Calestous Juma, director of the science, technology and globalization project at Harvard University, said June 24 at the Sacramento even that "policy vacuums" exist in many developing countries on the question of how to publicly communicate developments in agricultural research. He urged governments to establish offices devoted to providing their leaders with continuous and exclusive non-political advice on science and technology as they affect policy.

Juma said many health and environmental concerns about biotechnology are "excuses" that are interfering with countries' ability to concentrate on doing and adapting more agricultural technology research and gaining access to world markets.

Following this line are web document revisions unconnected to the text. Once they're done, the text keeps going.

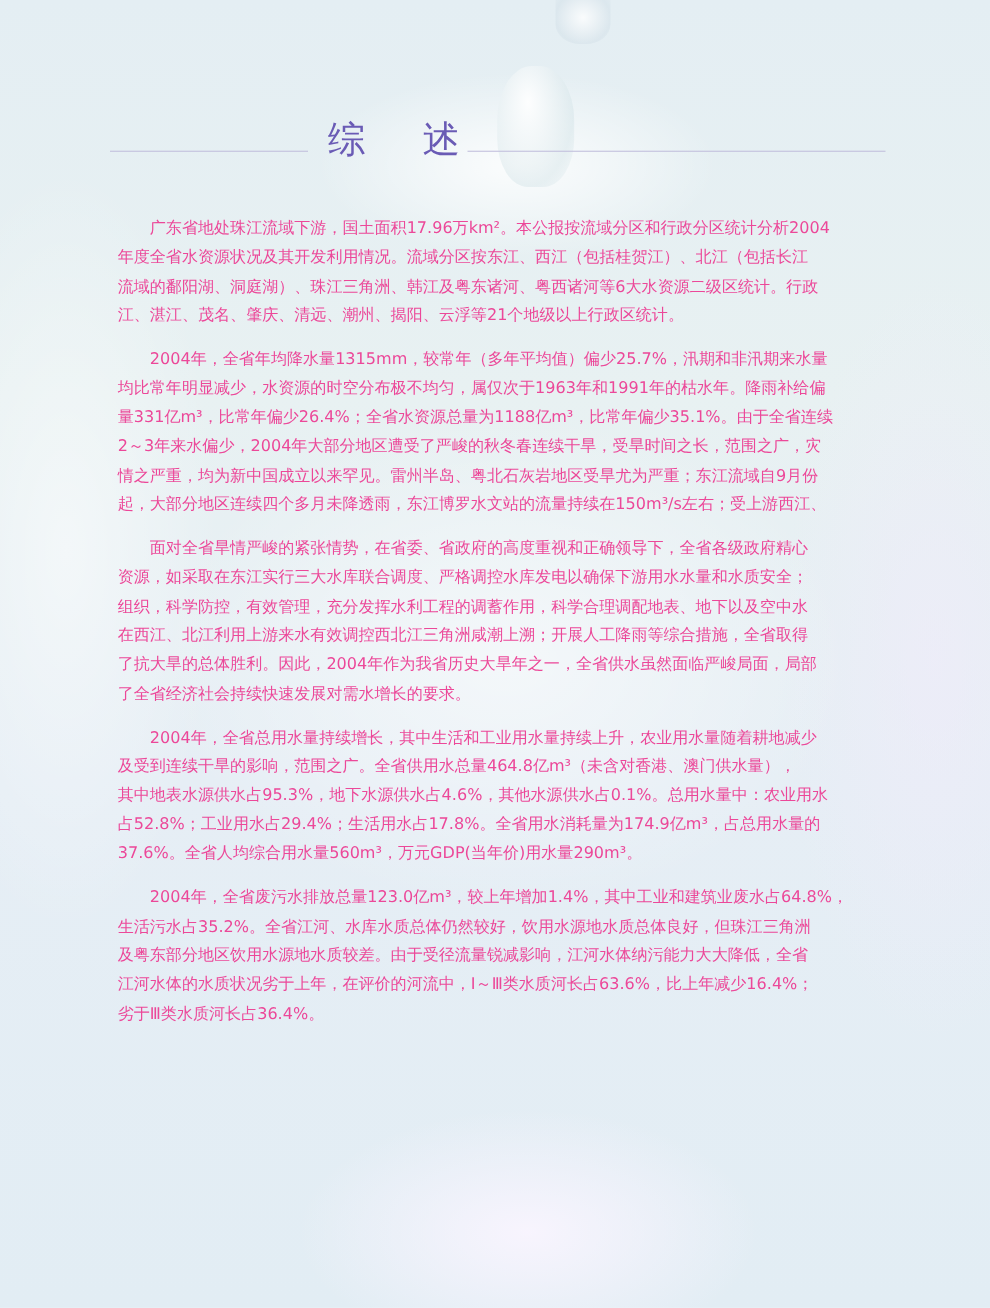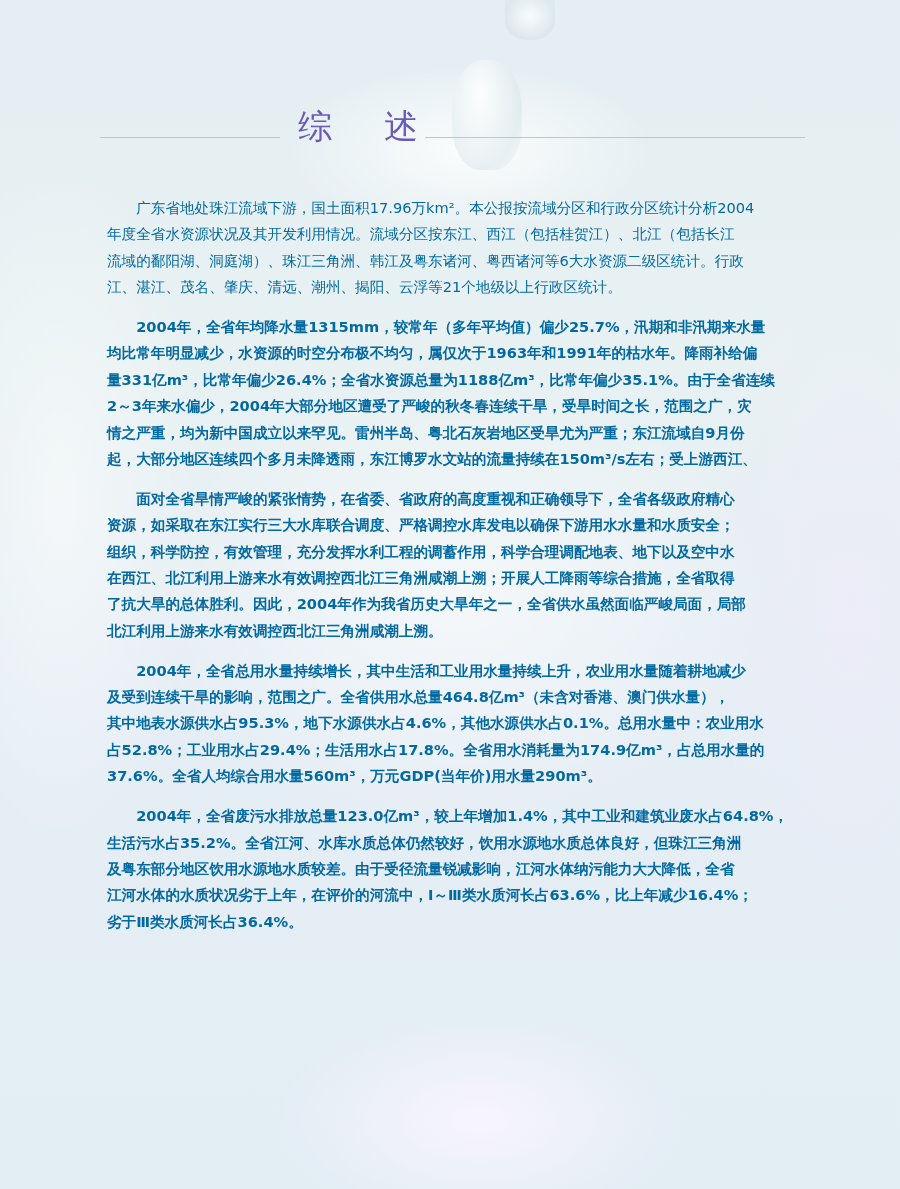--- a/index.html
+++ b/index.html
@@ -40,7 +40,7 @@
   }
   .content {
     position: absolute; left: 107px; top: 195px; width: 700px;
-    font-size: 14.6px; color: #0369a1; line-height: 26.4px;
+    font-size: 14.6px; color: #ec4899; line-height: 26.4px;
   }
   .para { margin: 0 0 0 0; }
   .line { display: block; white-space: nowrap; }

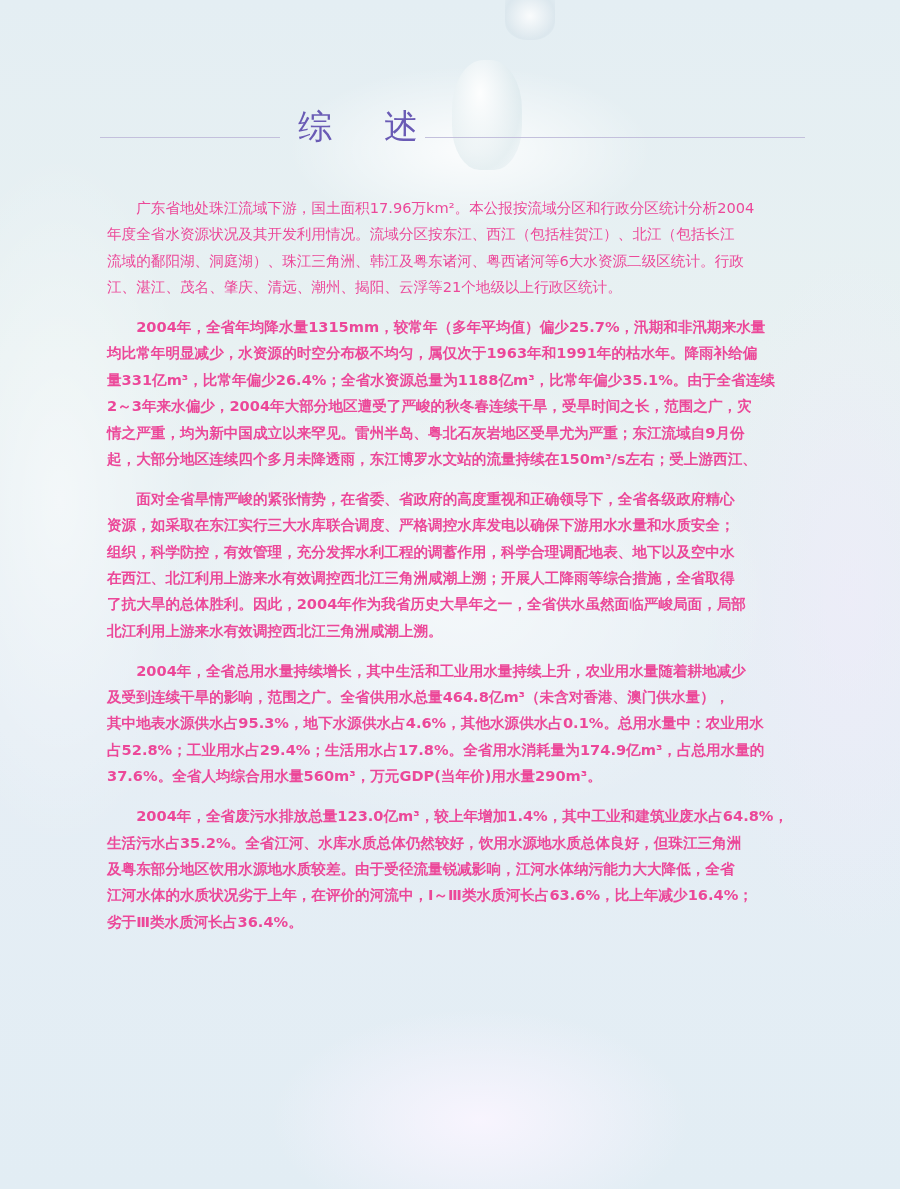--- a/index.html
+++ b/index.html
@@ -44,7 +44,7 @@
   }
   .para { margin: 0 0 0 0; }
   .line { display: block; white-space: nowrap; }
-  .para + .para { margin-top: 13.4px; font-weight: bold; }
+  .para + .para { margin-top: 13.4px; }
 </style>
 </head>
 <body>

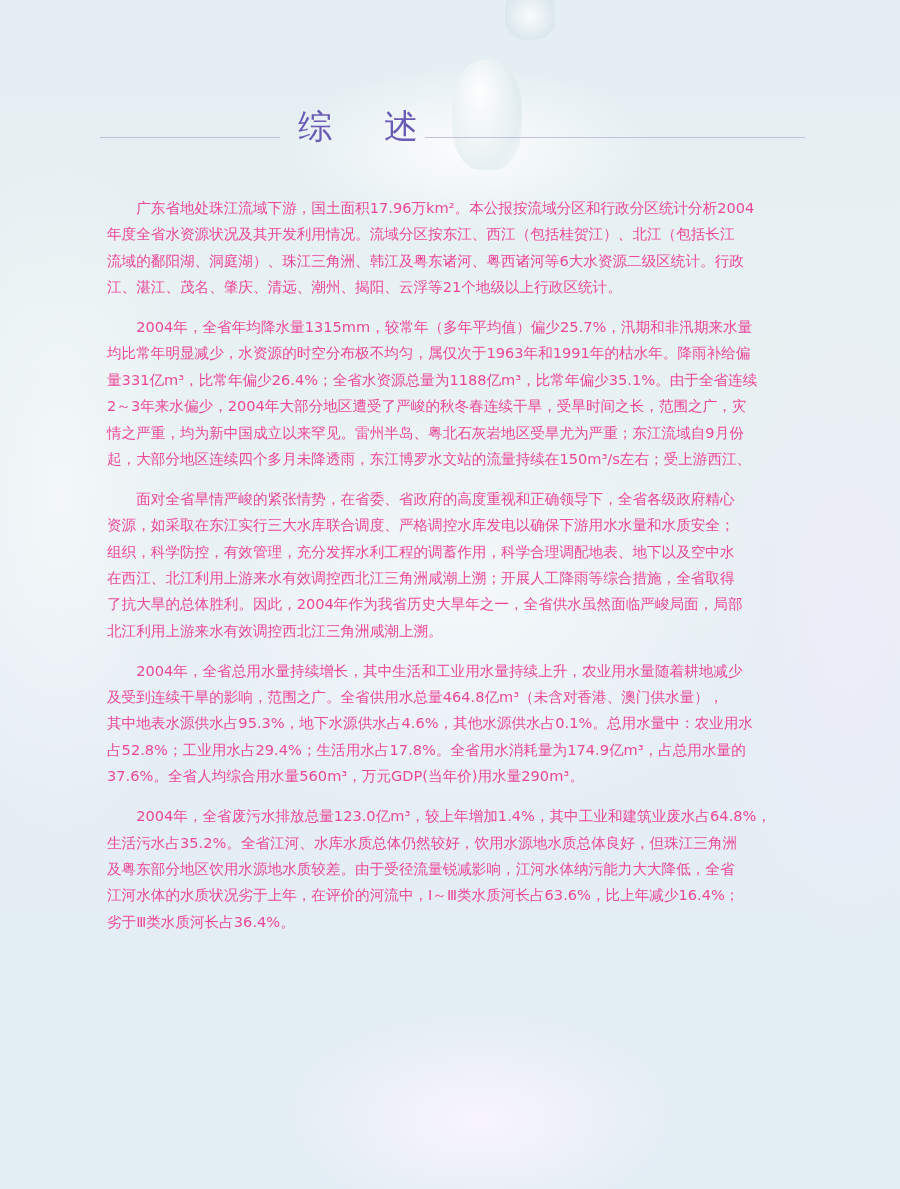--- a/index.html
+++ b/index.html
@@ -82,7 +82,7 @@
     <span class="line">组织，科学防控，有效管理，充分发挥水利工程的调蓄作用，科学合理调配地表、地下以及空中水</span>
     <span class="line">在西江、北江利用上游来水有效调控西北江三角洲咸潮上溯；开展人工降雨等综合措施，全省取得</span>
     <span class="line">了抗大旱的总体胜利。因此，2004年作为我省历史大旱年之一，全省供水虽然面临严峻局面，局部</span>
-    <span class="line">北江利用上游来水有效调控西北江三角洲咸潮上溯。</span>
+    <span class="line">了全省经济社会持续快速发展对需水增长的要求。</span>
   </p>
   <p class="para">
     <span class="line">　　2004年，全省总用水量持续增长，其中生活和工业用水量持续上升，农业用水量随着耕地减少</span>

He noted that in the 1500s the world experienced a public debate about the effects of coffee on health- similar to the current debate about biotechnology- that led some countries to temporarily ban its sale. France, he said, tried to dissuade people from drinking coffee, fearing wine sale losses. Germany feared losing sale of beer, he said.

However, Juma noted, the coffee bans did not last because advocates of the beverage could prove it was safe to drink.

Robert Farley, executive vice president of Monsanto, added that the key regulatory issue facing plant breeders is the "unpredictability of products ever reaching the market" because of uncertainties about the regulatory process. He urged conference attendees, many of whom are from developing countries, to retain a focus on science in developing their agricultural regulatory systems.

As countries establish more predictable regulatory systems, product developers will invest more in research of various technologies, he said.

Farley said current developments in biotechnology research allow the latest achievements of gene sequencing to be transferred to small farmers around the world. But, he said, regulations that significantly slow the movement of biotech products to markets can prevent farmers from realizing benefits of the technology.

Biotechnology offers farmers an additional, not a controlling, choice of what seeds to plant, Farley said.

He added that the benefits to small farmers of biotechnology have been "most profound" in such countries as China, India, South Africa and Mexico, where farmers plant pest-resistant crops because they cannot afford costly chemical pest control materials.

Some of the pest-resistant crops derived from biotechnology being planted are doubly valuable to farmers because they are also less prone to diseases, Farley said.

He noted that five million farmers in Asia are already planting biotechnology crops.

Farley said plant breeders using biotechnology are developing drought-resistant crops in response to water scarcity, which he called the "challenge of the 21st century." He said agricultural biotechnology can help solve the problem of the world's rapidly increasing population-and demand for more protein in diets to increase life quality- giving farmers the ability to produce more grains that can be used for livestock feed.